Hunting-zone review likely

Shot that broke window of day care center raises concerns

December 12, 2008|By Candus Thomson and John-John Williams IV | Candus Thomson and John-John Williams IV and,candy.thomson@baltsun.com and john-john.williams@baltsun.com

Two state officials said yesterday that they will press for a review of the state law setting a buffer zone between hunters and occupied buildings after a stray slug from a deer hunter's shotgun shattered the front window of a Howard County day care center.

The hunters were at a farm about 300 yards - nearly twice the required distance - behind Kids Time Out in Clarksville on Wednesday afternoon when they fired at least three times, police said.

"That was just too close," said Del. Elizabeth Bobo, a Howard County Democrat and member of the House Environmental Matters Committee, which proposes laws for the Department of Natural Resources. "Hunting, when it's done properly, I think it's great. But I think we have to look at this. ... I imagine this will come before the committee."

Joseph Lamp, a member of the governor's Wildlife Advisory Commission, said a 150-yard buffer made sense when counties were more rural.

"Certainly in areas where the population has grown, it makes sense to modify the safety distances," said Lamp, a professor at Anne Arundel Community College. "We already divide the state for the purposes of setting deer hunting regulations, and I don't think that it would be difficult to do the same where safety is concerned."

Howard County Executive Ken Ulman said he will file legislation to set a county buffer zone that would increase the distance "from 150 yards to a much safer distance," but he did not indicate what that would be.

"I realize no one was injured in this incident, but that's because luck was on our side - this time," Ulman said in a written statement. "It is clear to me that if these bullets can travel far more than 150 yards, then we must change the County Code to establish a safety zone which would exceed that distance."

"This was a hyper-rare situation in Maryland history," said Paul Peditto, acting assistant director of the Department of Natural Resources. "I'm aware of just three incidents in the last two decades."

Natural Resources police are conducting a separate investigation with an eye toward ensuring all hunting regulations were followed.

As development swallows up wide swaths of woods and fields, more and more states have had to grapple with keeping hunters a safe distance from homes and businesses. More powerful firearms have only exacerbated the problem.

The issue took the national stage 20 years ago last month, when a Maine hunter killed a mother of two as she hung laundry out to dry. A grand jury initially refused to indict the hunter, who was later charged with but acquitted of manslaughter.

His supporters blamed the victim for being outside during hunting season and for wearing white mittens, which looked like deer tails. The backlash led to more stringent regulations in Maine and prompted other states to review safety zones.

But even that hasn't been enough. Last month, a hunter in upstate New York was charged with manslaughter after a high-powered bullet meant for a deer ripped through a trailer and killed a toddler.

Lamp said the Howard incident could be the catalyst for change here.

"Every time something like this happens, my phone rings off the hook with people demanding action," said Lamp. "I think we need to revisit the 150-yard zone."

Howard County police said they are investigating the shooting at Kids Time Out, which is in back of a strip mall and surrounded by thick woods.
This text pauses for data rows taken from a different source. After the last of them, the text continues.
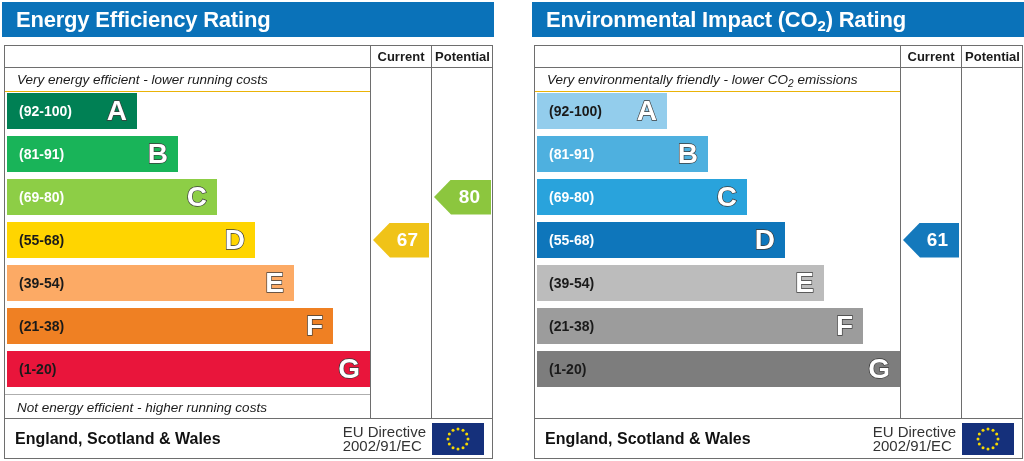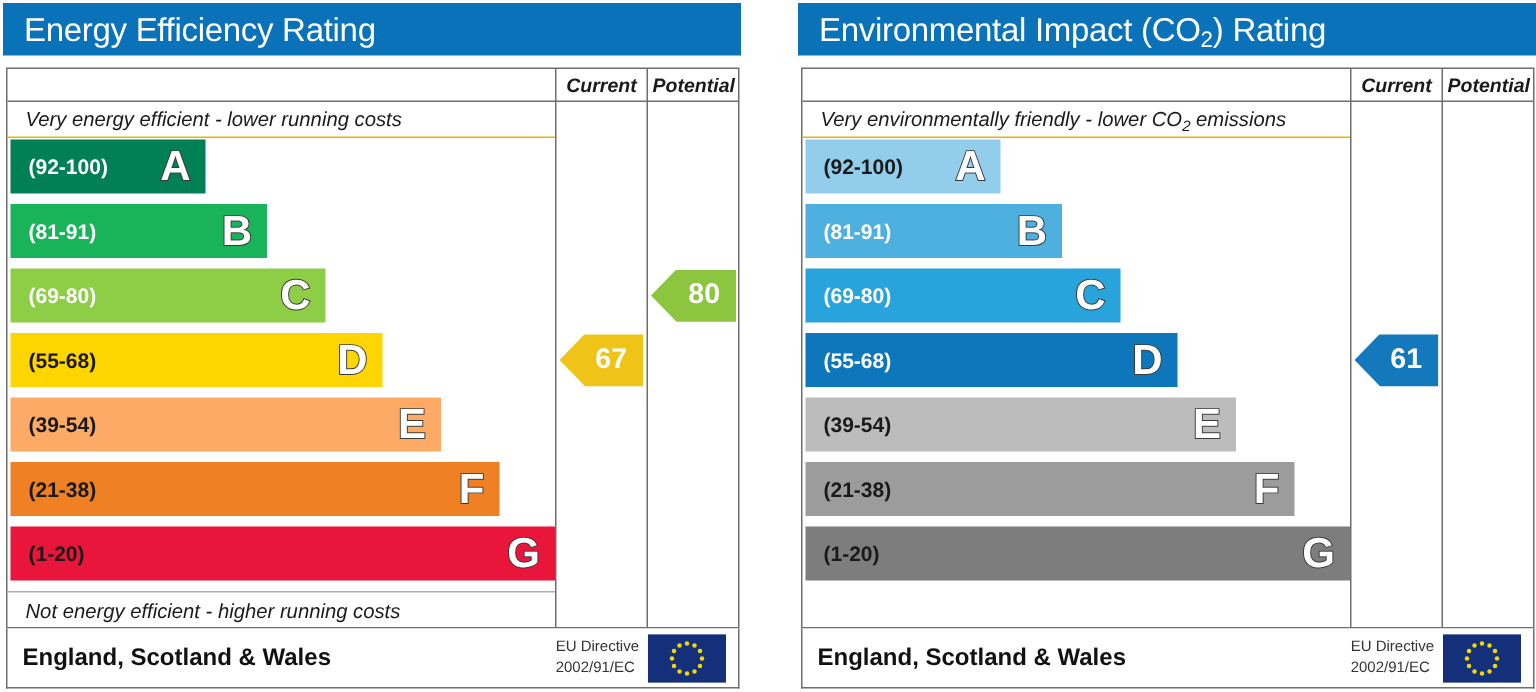"Energy Efficiency Rating" .title-bar .title-text { font-weight: normal -> bold }
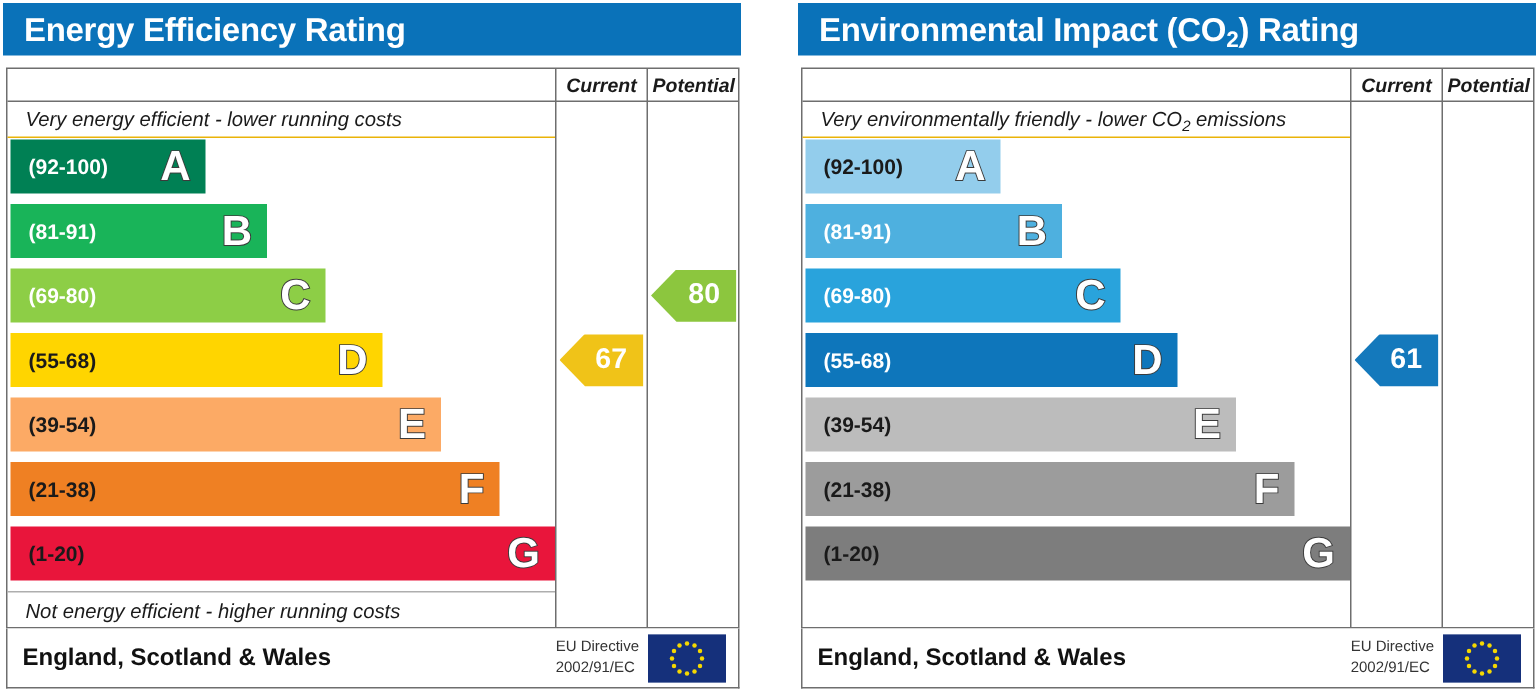"Current" .hdr-label { font-style: italic -> none }
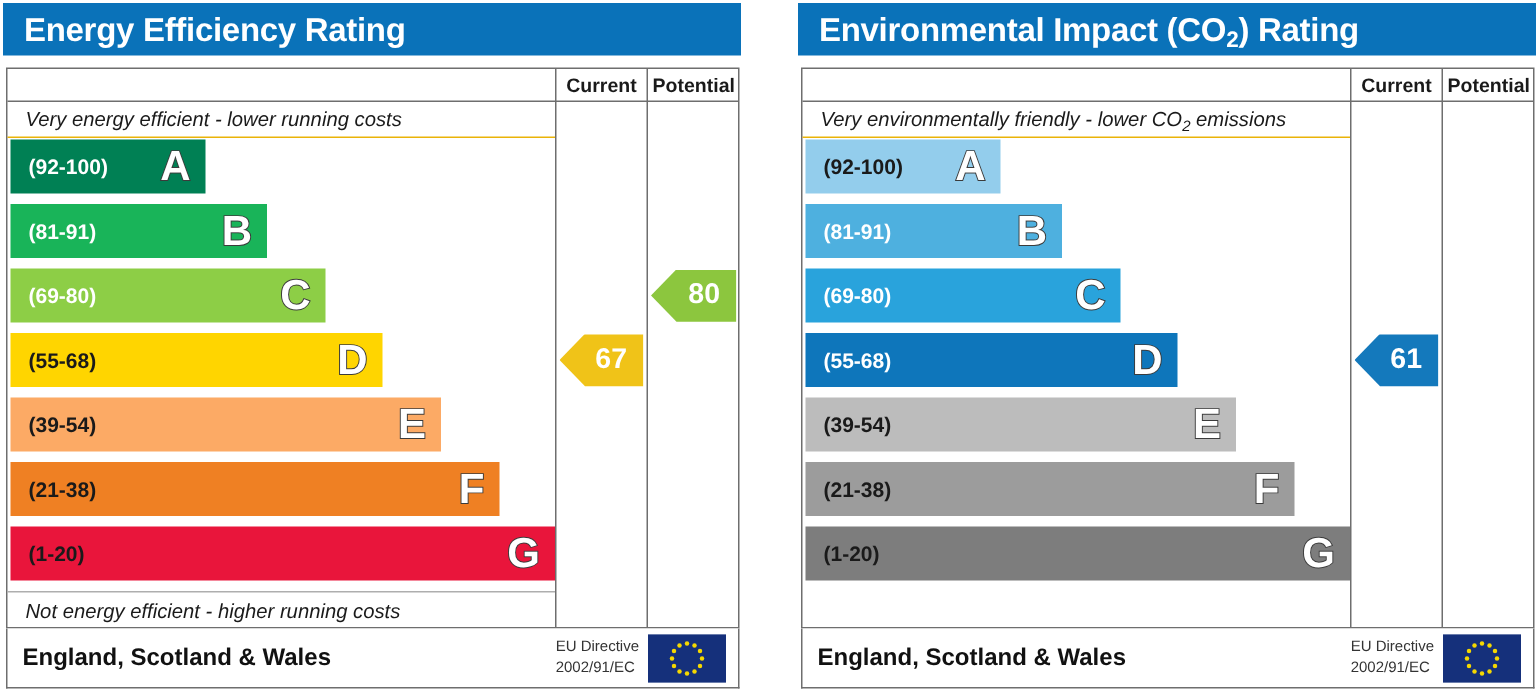"EU Directive" .footer-directive { font-size: 10px -> 15px }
The hunters were on the ground and not in a tree stand when they killed the deer.

"We have not determined that charges will be filed at this point," said Pfc. Jennifer Reidy, a department spokeswoman.

No one was injured in the shooting, which police have labeled accidental.

Felicia Minnix, the center director, was on the phone with a parent about 1:30 p.m. when she heard the shots.

"It was terrifying," said Minnix, 32, who was taking a "mental day" at her Reisterstown home yesterday. "I was thinking 'Oh, my God, is this it? Is this how I am going to go?' It gave me a little more comfort knowing that this was a hunter and that this was not something random."

Employees roused six napping children and shepherded them into a bathroom.

The day care center reopened yesterday, the shattered window replaced with plywood, another window adorned with construction-paper Christmas stockings.

Neither hunter - one from Ellicott City and the other from Lutherville - had contacted the center to apologize, which angered parents, Minnix said.

"Something needs to be done to get them [hunters] away from the homes and the area," she said.

Baltimore Sun reporter Larry Carson contributed to this article.